Ответом на мою просьбу было видение. Оно возникло внутри меня, словно трещина в обессилевшей материи, только наполненная не тьмой, а светом. Я увидела своего отца. Маленький, жалкий человек с помутившимся от горя умом. Он был в комнате, один, затравленно озирался, выбирал место. Для чего? С таким взглядом, как у него, выбирают, где бы повеситься. Но задумал он что-то другое. Вошёл в узкое пространство между кроватью и стеной, опустился на колени, скрючился, приклонил голову в сумрак, достал ею до пола. И зашептал.
Что это был за шёпот? Колдовские заклинания? Или молитва? Или сгустки безумия, вылившиеся в звук?
Сначала я не могла разобрать, но вскоре поняла: он говорит со мной. Уткнувшись лицом в пол, уже мокрый от его слёз, он разговаривал со своей умершей дочерью.
То, что разделяло нас, не смогло разделить окончательно. Паутинка нашей связи оказалась неожиданно прочной.
— Доченька, милая моя, родная, ты меня слышишь? — шептал отец.
— Слышу, — прошептала в ответ.
Наверное, тихий шёпот — более пронзительное явление, чем громкий крик. Явление, способное преодолевать такие бездны, в которых всякий крик иссякнет от бессилия.
— Доченька, может быть, ты… Что я могу для тебя сделать? Что я могу сделать?
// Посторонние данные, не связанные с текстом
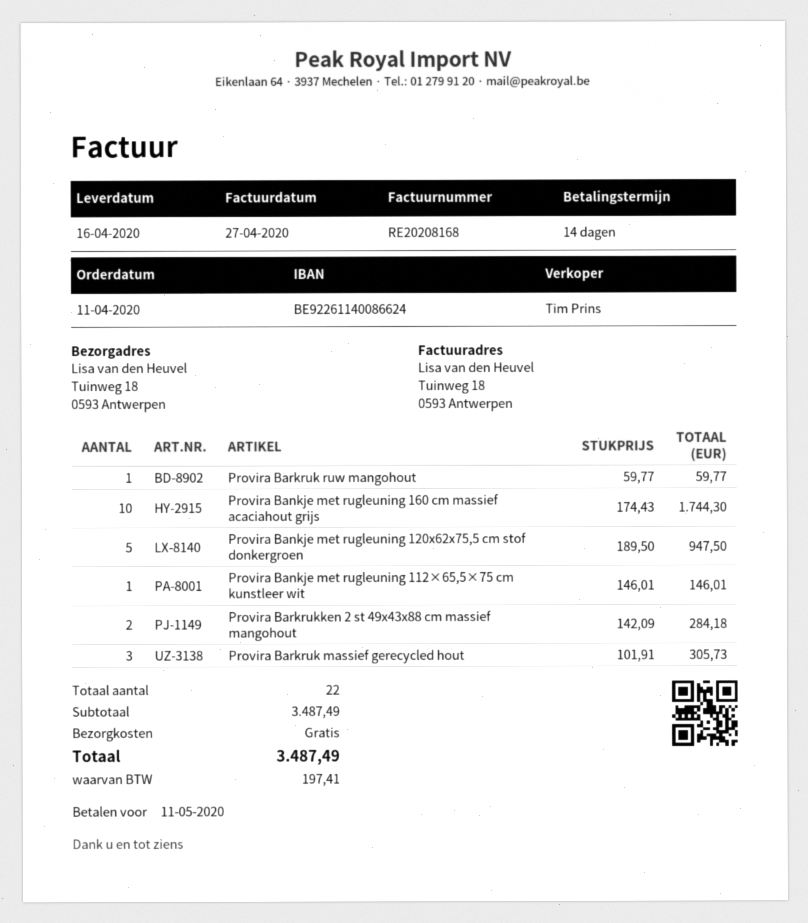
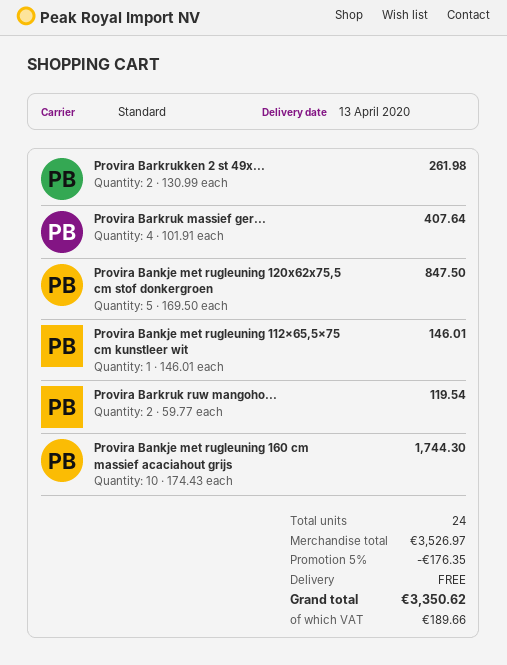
delivery date: 2020-04-16 -> 2020-04-13
Provira Barkruk ruw mangohout: 1 x 59.77 = 59.77 -> 2 x 59.77 = 119.54
Provira Bankje met rugleuning 120x62x75,5 cm stof donkergroen: 5 x 189.50 = 947.50 -> 5 x 169.50 = 847.50
Provira Barkrukken 2 st 49x43x88 cm massief mangohout: 2 x 142.09 = 284.18 -> 2 x 130.99 = 261.98
Provira Barkruk massief gerecycled hout: 3 x 101.91 = 305.73 -> 4 x 101.91 = 407.64
total quantity: 22 -> 24
subtotal: 3487.49 -> 3526.97
discount: none -> 5% = 176.35
tax: 197.41 -> 189.66
total: 3487.49 -> 3350.62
Это безумие или я действительно чувствую капли его слёз на своём лице?
— Папочка, что-нибудь сделай! Что-нибудь!
Беспомощный мятущийся человек, мог ли он как-то помочь своей дочери? Да и существовала ли она вообще — она, сама не уверенная в подлинности своего бытия? Его шёпот, его слёзы, его беспомощная любовь — какое всё это имело значение в бесконечном сплетении тайн жизни и смерти, простёртых вокруг этой человеческой пылинки?